This standard of proof means that, if we accuse someone of a crime ("Jimmy Jones Stole the Cookies From the Cookie Jar") and that person denies the claim (Mr. Jones says "Not me, Couldn't be!") that there are two stories that are in conflict, one must be true. Once I make the charge and present my evidence, I must show that my accusation is true. Jones on the other hand, needs to prove that it could be false.
Assuming a search of both the crime scene and the suspects property show evidence of access to the scene by prints on the front door and Jones' fingerprints on the lid, but none of the stash of missing cookies in Mr. Jones' property but we do find a key to the crime scene, we can show that Jones was at the crime scene... but that's because he's a good friend and I gave him the key to my place. So, we can assume he didn't steal the key.
Jones also points out that the police did find a partial print which matched neither myself nor Mr. Jones and I confirm that we are the only too people with keys to the house, this means that someone was inside the house who had not been there. Mr. Jones also points out that there is no finding of prints on the back door... but that's because my local CSI team was too underfunded to afford CSI of the level of Horatio Caine from Miami... so we got a guy who completely forgot to dust the back door for prints.
At this point, there is a reasonable doubt to Jimmy Jones stealing the missing cookies, as he did not have them, he was trusted by me and thus has little reason to steal from me... and there is an unidentified third person who was found in my home and I did not give anyone that access.
Because there is some evidence against my claim, the jury finds Jimmy Jones Not Guilty. It's important to note that legally this doesn't mean he didn't do it, but rather, I don't have any way of showing ONLY he didn't do it. Jimmy Jones' need not make a case of unidentified drug dealers who remain uncaught... only that my evidence does not fully refute his claim that there exists a possible second story.

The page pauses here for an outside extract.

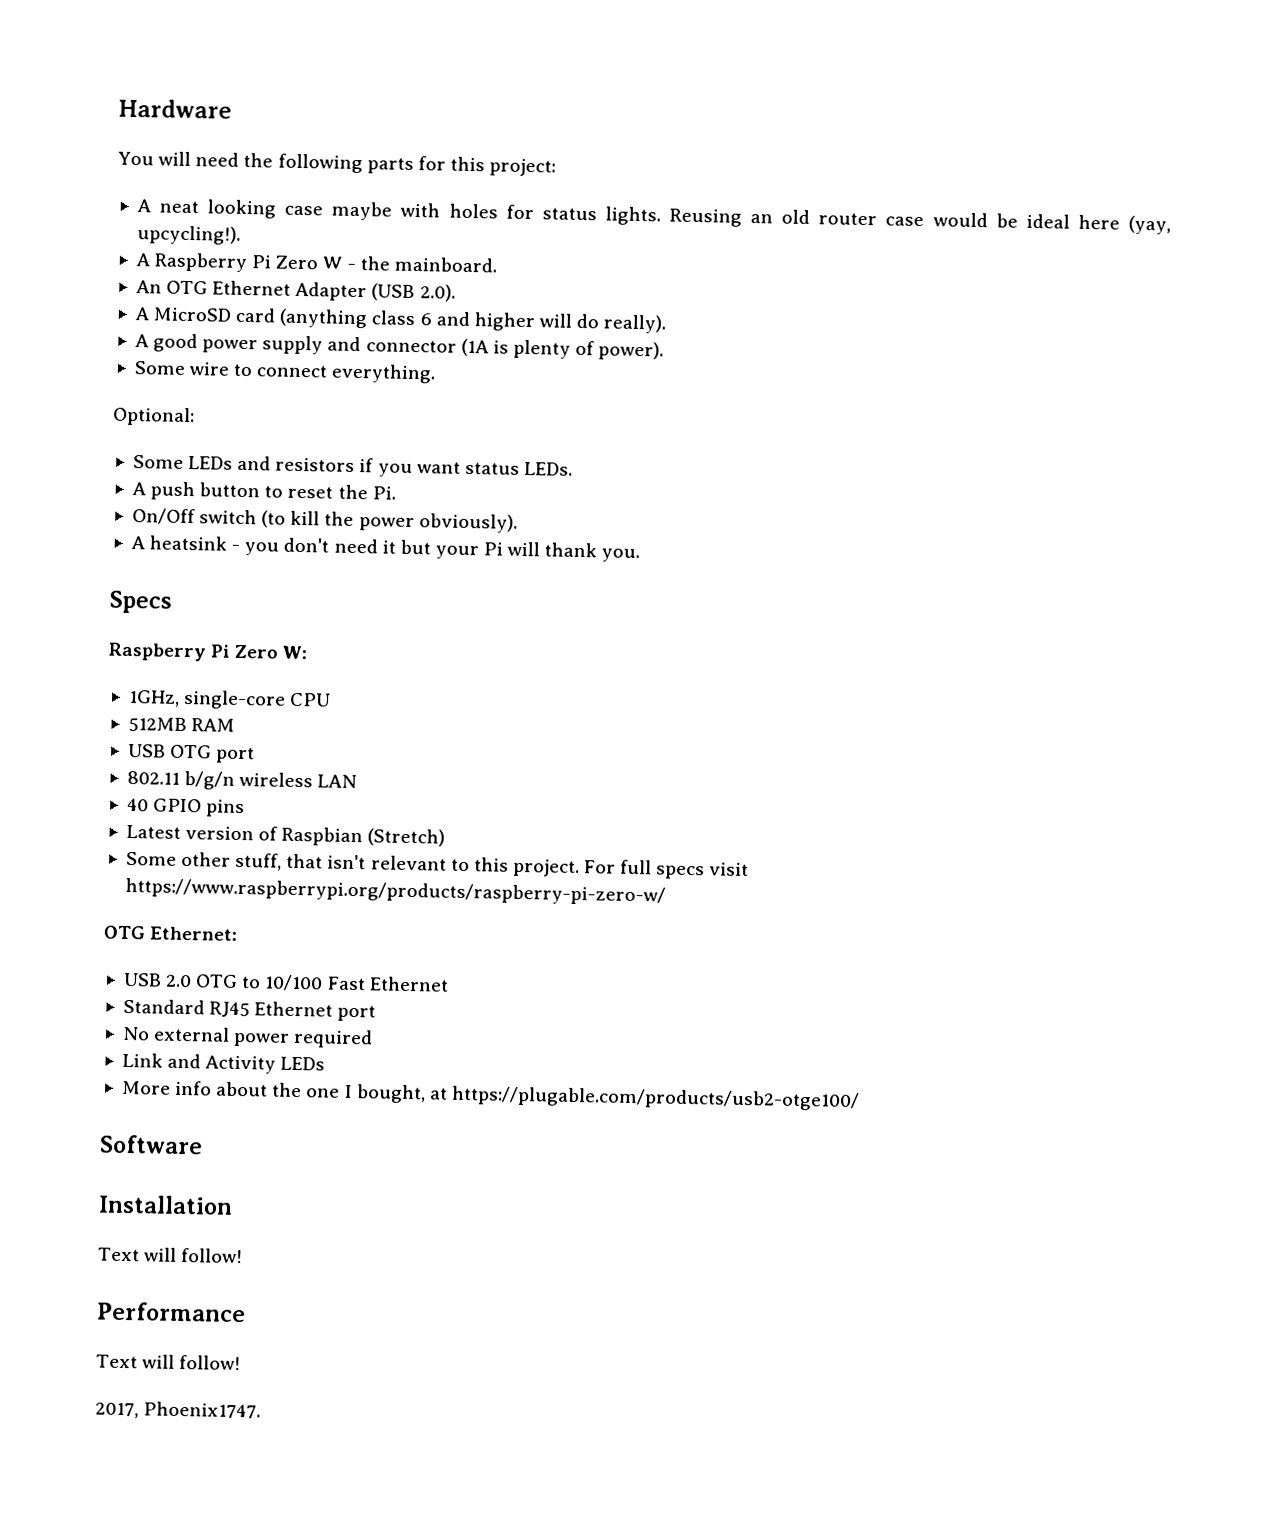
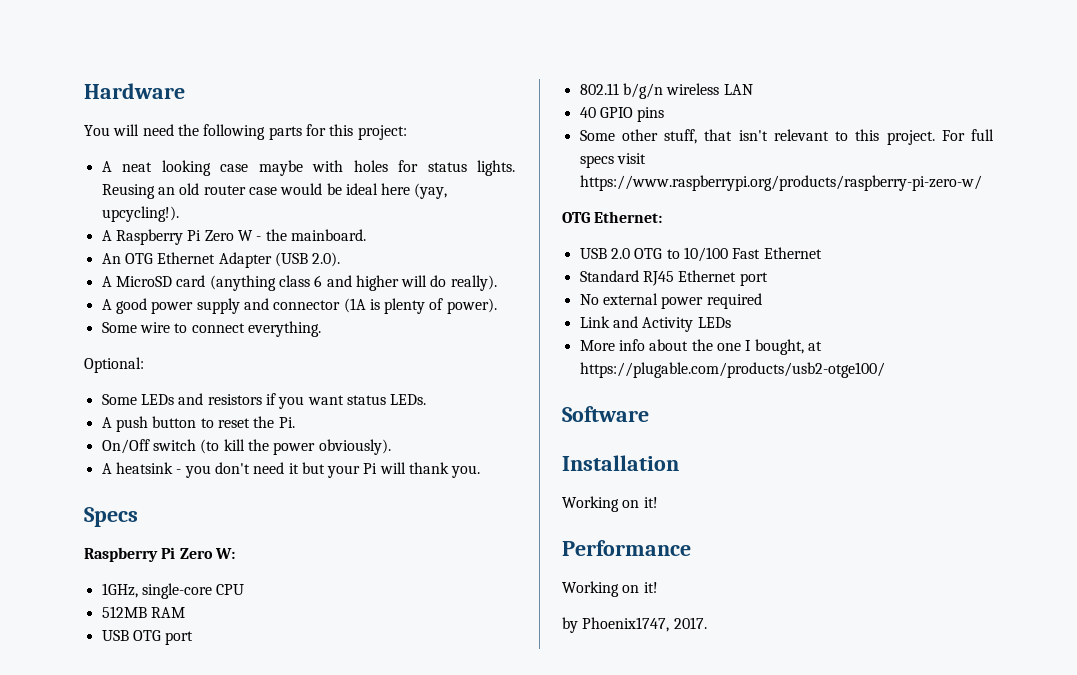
[125,824,446,847] // Latest version of Raspbian (Stretch) -> (665, 114) none
[98,1247,244,1264] [97,1301,246,1323] [96,1354,242,1371] [95,1401,262,1419] Text will follow! // Performance // Text will follow! // 2017, Phoenix1747. -> [562,496,658,512] [562,540,691,556] [562,581,658,597] [562,617,707,633] Working on it! // Performance // Working on it! // by Phoenix1747, 2017.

In short, the Prosecution, once at trial, must show that their claims have enough evidence so that 12 random people (typical Jury rules... there are some states, where it's as low as 10 out of 12, but most are 12) can agree that this is the only possible way this could happen (100% probable). Where as the Defense, needs to show that there is the possibility for some probability of a second story. The Prosecution cannot be doubted at all.
There's any number of cases in real life cases that show that because of evidence. In real life, the OJ Simpson case went for this, some evidence of bias on the parts of the investigators, and some improper evidence storage (the famous gloves) that called the case into doubt. Also the crap treatment of the jury by both sides.
The real life Casey Anthony case is as close to a best example of a Real Life modern Rashamon as can be seen in a tried case.
The fictional events of the aforementioned Rashamon deal with the idea of who do you believe when the seemingly impossible course to reconcile events play out (Namely Three people all claim to be solely guilty to the same murder and their description of the events surrounding their guilt... including the murder victim!).
"My Cousin Vinny" is a great story about how objective material evidence is better than eyewitness testimony. That just because you are falsely accused of a crime, it does not mean that the prosecution's side is evil (almost all of the the typical "bad guys" in a legal drama are shown to be people who are doing their jobs and made honest, but hilarious mistakes). The definitive blow to the prosecution's case is a sight to behold... and the fact that everything is foreshadowed earlier makes it great on rewatch.
Twelve Angry Men shows how Jury Deliberations are really decided by 12 different perspectives having to agree on the conviction and how difficult it is to get a vote in either direction.
And then there is To Kill a Mockingbird which inspired untold numbers of American Trial Lawyers (especially defense lawyers) because of the obvious abuse of the system being permitted by the community writ large.